● WHAT THE EXERCISE ASKS:
The records below should be printed once more, exactly as they appear.

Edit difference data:
....

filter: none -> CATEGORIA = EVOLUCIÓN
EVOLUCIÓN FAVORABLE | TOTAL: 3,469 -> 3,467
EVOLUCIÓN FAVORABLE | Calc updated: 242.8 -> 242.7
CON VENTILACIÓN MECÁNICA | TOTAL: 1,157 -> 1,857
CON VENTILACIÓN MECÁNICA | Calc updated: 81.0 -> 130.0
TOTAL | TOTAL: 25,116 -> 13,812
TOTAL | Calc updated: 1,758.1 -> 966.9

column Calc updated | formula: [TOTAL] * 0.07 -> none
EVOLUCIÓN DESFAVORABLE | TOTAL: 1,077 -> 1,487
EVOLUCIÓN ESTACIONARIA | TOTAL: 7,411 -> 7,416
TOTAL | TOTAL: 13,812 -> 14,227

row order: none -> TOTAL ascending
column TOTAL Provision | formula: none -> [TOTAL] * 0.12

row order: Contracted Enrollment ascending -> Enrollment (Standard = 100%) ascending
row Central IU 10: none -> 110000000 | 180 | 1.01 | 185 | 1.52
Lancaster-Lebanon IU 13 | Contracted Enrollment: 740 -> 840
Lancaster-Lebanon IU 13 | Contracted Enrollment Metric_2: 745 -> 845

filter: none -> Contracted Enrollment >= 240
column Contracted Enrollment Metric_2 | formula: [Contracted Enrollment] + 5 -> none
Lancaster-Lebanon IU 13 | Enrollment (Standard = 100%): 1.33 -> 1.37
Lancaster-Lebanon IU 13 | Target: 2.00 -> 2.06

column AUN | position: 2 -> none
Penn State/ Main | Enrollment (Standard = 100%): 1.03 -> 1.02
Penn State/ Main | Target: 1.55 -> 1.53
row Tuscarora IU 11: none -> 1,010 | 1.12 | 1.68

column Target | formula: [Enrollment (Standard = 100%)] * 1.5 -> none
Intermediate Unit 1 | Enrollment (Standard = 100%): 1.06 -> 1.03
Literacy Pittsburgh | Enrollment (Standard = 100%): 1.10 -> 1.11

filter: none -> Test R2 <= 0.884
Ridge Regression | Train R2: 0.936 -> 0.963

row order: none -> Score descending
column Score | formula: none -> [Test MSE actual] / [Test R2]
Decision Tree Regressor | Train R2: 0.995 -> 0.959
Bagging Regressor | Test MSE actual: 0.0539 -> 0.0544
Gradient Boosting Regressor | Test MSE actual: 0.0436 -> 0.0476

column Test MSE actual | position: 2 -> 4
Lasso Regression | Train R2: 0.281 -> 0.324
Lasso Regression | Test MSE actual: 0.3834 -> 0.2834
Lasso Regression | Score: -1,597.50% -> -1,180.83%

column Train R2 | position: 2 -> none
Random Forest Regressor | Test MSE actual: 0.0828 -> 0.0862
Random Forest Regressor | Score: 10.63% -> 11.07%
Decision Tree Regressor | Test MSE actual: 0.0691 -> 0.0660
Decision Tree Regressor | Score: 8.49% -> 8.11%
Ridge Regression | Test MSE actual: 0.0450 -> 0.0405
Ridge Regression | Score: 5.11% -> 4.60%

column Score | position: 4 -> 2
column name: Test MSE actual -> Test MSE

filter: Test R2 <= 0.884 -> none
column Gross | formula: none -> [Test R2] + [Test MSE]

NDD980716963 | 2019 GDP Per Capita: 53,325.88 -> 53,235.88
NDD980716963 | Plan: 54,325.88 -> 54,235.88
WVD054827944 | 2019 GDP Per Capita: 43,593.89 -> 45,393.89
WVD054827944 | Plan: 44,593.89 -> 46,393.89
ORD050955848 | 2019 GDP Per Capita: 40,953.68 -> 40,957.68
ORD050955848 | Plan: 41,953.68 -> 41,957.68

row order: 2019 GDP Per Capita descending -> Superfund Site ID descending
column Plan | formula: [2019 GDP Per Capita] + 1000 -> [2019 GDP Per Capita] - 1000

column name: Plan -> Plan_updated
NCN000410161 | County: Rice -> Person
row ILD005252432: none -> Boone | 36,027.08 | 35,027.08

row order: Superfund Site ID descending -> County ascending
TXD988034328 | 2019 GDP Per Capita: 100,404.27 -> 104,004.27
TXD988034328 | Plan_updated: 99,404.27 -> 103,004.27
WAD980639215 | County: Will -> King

....

● THE COMPLETED TASK:
filter: none -> CATEGORIA = EVOLUCIÓN
EVOLUCIÓN FAVORABLE | TOTAL: 3,469 -> 3,467
EVOLUCIÓN FAVORABLE | Calc updated: 242.8 -> 242.7
CON VENTILACIÓN MECÁNICA | TOTAL: 1,157 -> 1,857
CON VENTILACIÓN MECÁNICA | Calc updated: 81.0 -> 130.0
TOTAL | TOTAL: 25,116 -> 13,812
TOTAL | Calc updated: 1,758.1 -> 966.9

column Calc updated | formula: [TOTAL] * 0.07 -> none
EVOLUCIÓN DESFAVORABLE | TOTAL: 1,077 -> 1,487
EVOLUCIÓN ESTACIONARIA | TOTAL: 7,411 -> 7,416
TOTAL | TOTAL: 13,812 -> 14,227

row order: none -> TOTAL ascending
column TOTAL Provision | formula: none -> [TOTAL] * 0.12

row order: Contracted Enrollment ascending -> Enrollment (Standard = 100%) ascending
row Central IU 10: none -> 110000000 | 180 | 1.01 | 185 | 1.52
Lancaster-Lebanon IU 13 | Contracted Enrollment: 740 -> 840
Lancaster-Lebanon IU 13 | Contracted Enrollment Metric_2: 745 -> 845

filter: none -> Contracted Enrollment >= 240
column Contracted Enrollment Metric_2 | formula: [Contracted Enrollment] + 5 -> none
Lancaster-Lebanon IU 13 | Enrollment (Standard = 100%): 1.33 -> 1.37
Lancaster-Lebanon IU 13 | Target: 2.00 -> 2.06

column AUN | position: 2 -> none
Penn State/ Main | Enrollment (Standard = 100%): 1.03 -> 1.02
Penn State/ Main | Target: 1.55 -> 1.53
row Tuscarora IU 11: none -> 1,010 | 1.12 | 1.68

column Target | formula: [Enrollment (Standard = 100%)] * 1.5 -> none
Intermediate Unit 1 | Enrollment (Standard = 100%): 1.06 -> 1.03
Literacy Pittsburgh | Enrollment (Standard = 100%): 1.10 -> 1.11

filter: none -> Test R2 <= 0.884
Ridge Regression | Train R2: 0.936 -> 0.963

row order: none -> Score descending
column Score | formula: none -> [Test MSE actual] / [Test R2]
Decision Tree Regressor | Train R2: 0.995 -> 0.959
Bagging Regressor | Test MSE actual: 0.0539 -> 0.0544
Gradient Boosting Regressor | Test MSE actual: 0.0436 -> 0.0476

column Test MSE actual | position: 2 -> 4
Lasso Regression | Train R2: 0.281 -> 0.324
Lasso Regression | Test MSE actual: 0.3834 -> 0.2834
Lasso Regression | Score: -1,597.50% -> -1,180.83%

column Train R2 | position: 2 -> none
Random Forest Regressor | Test MSE actual: 0.0828 -> 0.0862
Random Forest Regressor | Score: 10.63% -> 11.07%
Decision Tree Regressor | Test MSE actual: 0.0691 -> 0.0660
Decision Tree Regressor | Score: 8.49% -> 8.11%
Ridge Regression | Test MSE actual: 0.0450 -> 0.0405
Ridge Regression | Score: 5.11% -> 4.60%

column Score | position: 4 -> 2
column name: Test MSE actual -> Test MSE

filter: Test R2 <= 0.884 -> none
column Gross | formula: none -> [Test R2] + [Test MSE]

NDD980716963 | 2019 GDP Per Capita: 53,325.88 -> 53,235.88
NDD980716963 | Plan: 54,325.88 -> 54,235.88
WVD054827944 | 2019 GDP Per Capita: 43,593.89 -> 45,393.89
WVD054827944 | Plan: 44,593.89 -> 46,393.89
ORD050955848 | 2019 GDP Per Capita: 40,953.68 -> 40,957.68
ORD050955848 | Plan: 41,953.68 -> 41,957.68

row order: 2019 GDP Per Capita descending -> Superfund Site ID descending
column Plan | formula: [2019 GDP Per Capita] + 1000 -> [2019 GDP Per Capita] - 1000

column name: Plan -> Plan_updated
NCN000410161 | County: Rice -> Person
row ILD005252432: none -> Boone | 36,027.08 | 35,027.08

row order: Superfund Site ID descending -> County ascending
TXD988034328 | 2019 GDP Per Capita: 100,404.27 -> 104,004.27
TXD988034328 | Plan_updated: 99,404.27 -> 103,004.27
WAD980639215 | County: Will -> King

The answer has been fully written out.